START Data for the task

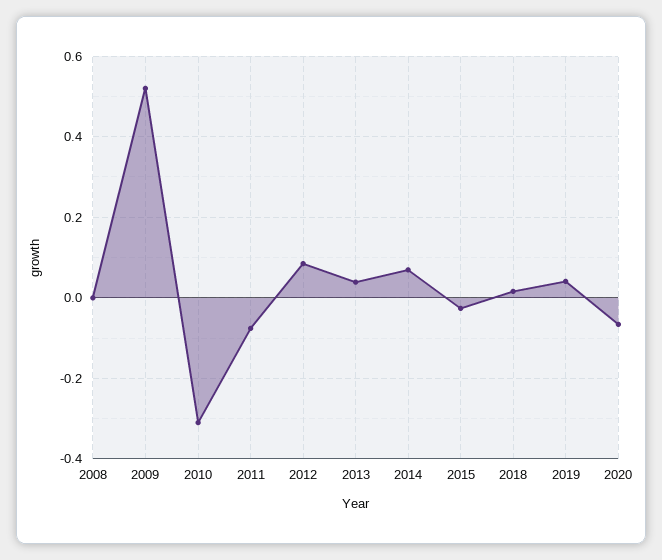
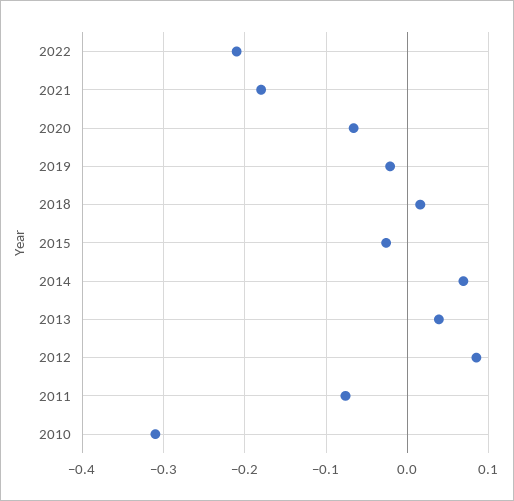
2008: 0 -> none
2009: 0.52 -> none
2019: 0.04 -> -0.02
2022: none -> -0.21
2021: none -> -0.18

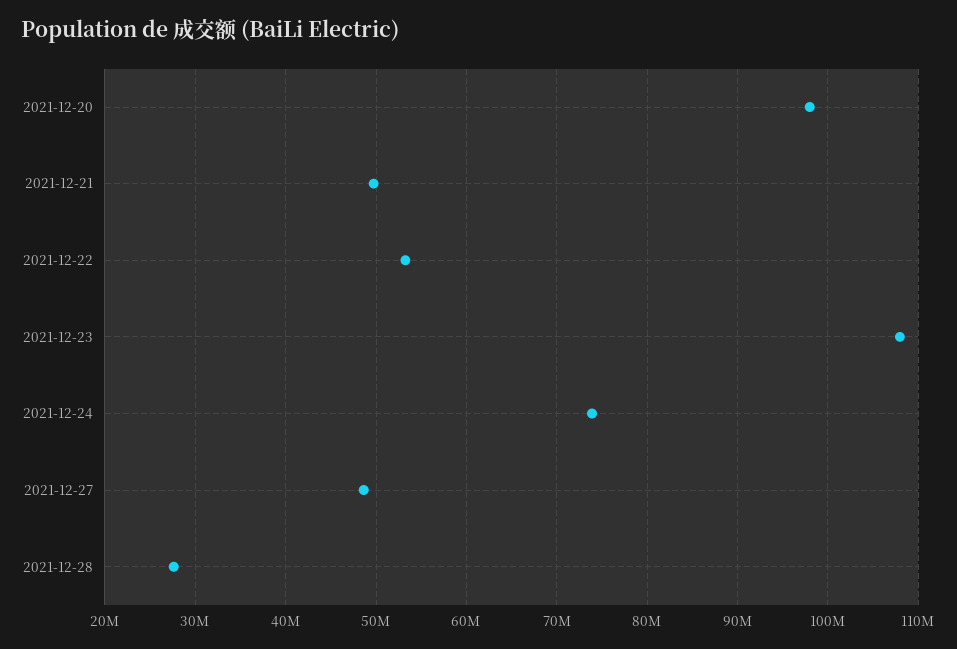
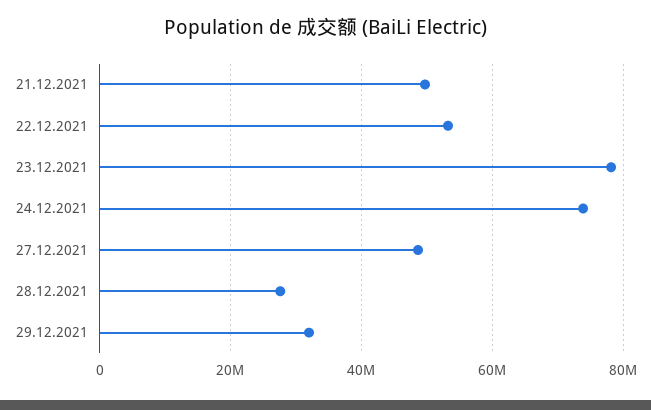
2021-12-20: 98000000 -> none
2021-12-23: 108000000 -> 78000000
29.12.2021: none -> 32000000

END Data for the task

About this exercise: For every entry, return its exact wording and leave out any image.

Result for this exercise:
2008: 0 -> none
2009: 0.52 -> none
2019: 0.04 -> -0.02
2022: none -> -0.21
2021: none -> -0.18

2021-12-20: 98000000 -> none
2021-12-23: 108000000 -> 78000000
29.12.2021: none -> 32000000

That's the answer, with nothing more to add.